Geometric topology is more motivated by objects it wants to prove theorems about. Geometric topology is very much motivated by low-dimensional phenomena -- and the very notion of low-dimensional phenomena being special is due to the existence of a big tool called the Whitney Trick, which allows one to readily convert certain problems in manifold theory into (sometimes quite complicated) algebraic problems. The thing is the Whitney trick fails in dimensions 4 and lower.
As to my background, I've learnt Boothby's book "An Introduction to Differential Manifolds ...". I recently want to dive in some depth into Geometric Topology. But I found the literature is quite a mess. Could anyone suggest a textbook or at least a sequence of books and papers that leads to the frontier of this field?

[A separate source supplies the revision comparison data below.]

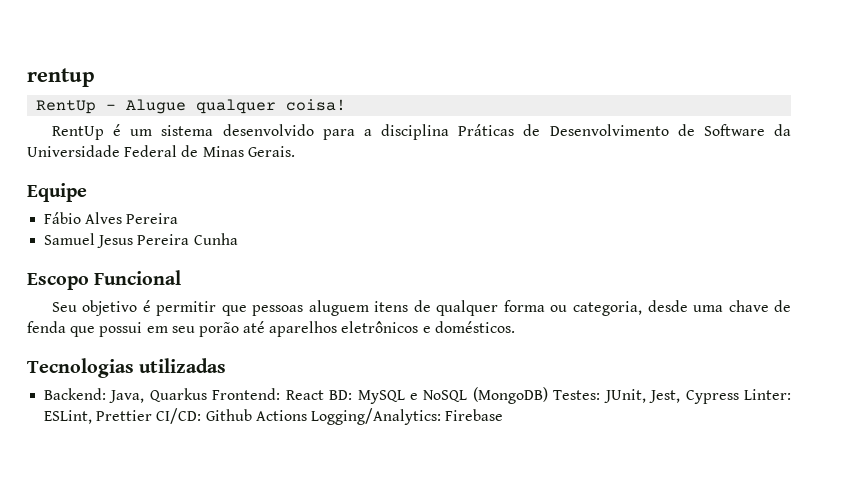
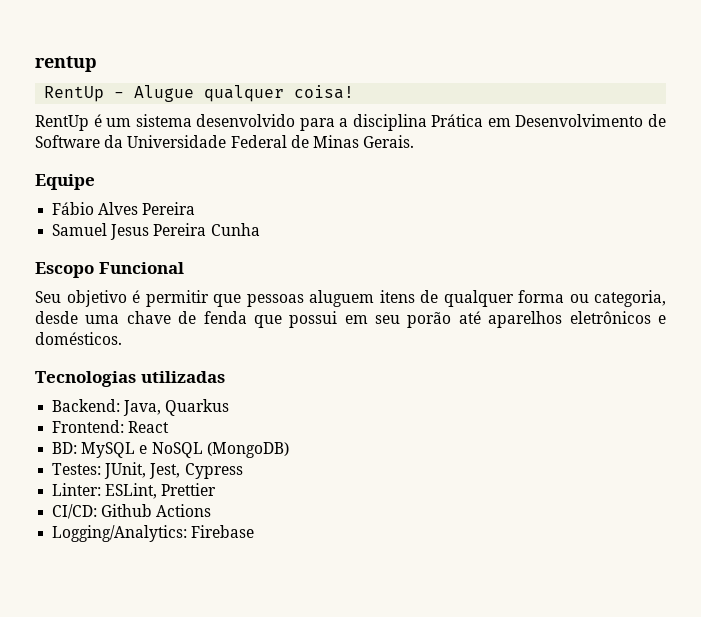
- RentUp é um sistema desenvolvido para a disciplina Práticas de Desenvolvimento de Software da Universidade Federal de Minas Gerais.
+ RentUp é um sistema desenvolvido para a disciplina Prática em Desenvolvimento de Software da Universidade Federal de Minas Gerais.
- Backend: Java, Quarkus Frontend: React BD: MySQL e NoSQL (MongoDB) Testes: JUnit, Jest, Cypress Linter: ESLint, Prettier CI/CD: Github Actions Logging/Analytics: Firebase
+ Backend: Java, Quarkus
+ Frontend: React
+ BD: MySQL e NoSQL (MongoDB)
+ Testes: JUnit, Jest, Cypress
+ Linter: ESLint, Prettier
+ CI/CD: Github Actions
+ Logging/Analytics: Firebase

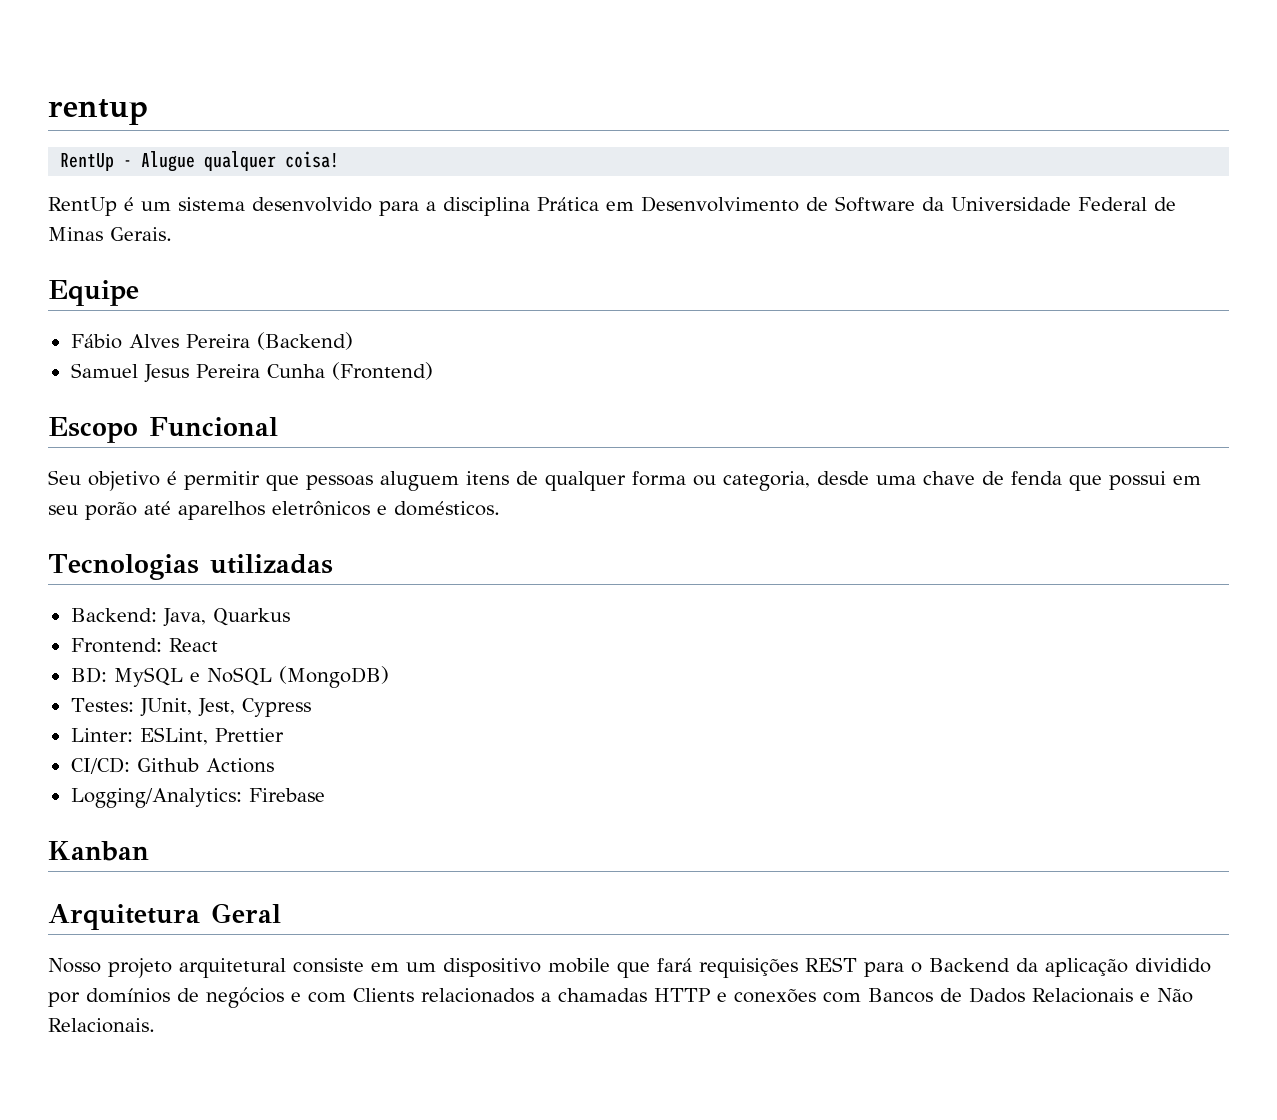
- Fábio Alves Pereira
+ Fábio Alves Pereira (Backend)
- Samuel Jesus Pereira Cunha
+ Samuel Jesus Pereira Cunha (Frontend)
+ Kanban
+ Arquitetura Geral
+ Nosso projeto arquitetural consiste em um dispositivo mobile que fará requisições REST para o Backend da aplicação dividido por domínios de negócios e com Clients relacionados a chamadas HTTP e conexões com Bancos de Dados Relacionais e Não Relacionais.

Stillwell's book Classical Topology and Combinatorial Group Theory is a good first place to start to get a feel for the techniques of geometric topology. If you want to get your feet wet in the world of $4$-manifolds, there's a great book called The Wild World of $4$-manifolds by Scorpan which could serve as a source of further papers for you to look at. For $3$ dimensions, I would start to learn some knot theory. There are many good books on this.
In general, you will still need to know algebraic topology, even if you are only interested in the geometric side of things. In my opinion, Hatcher's book Algebraic Topology does a superb job explaining the subject while maintaining geometric intuition.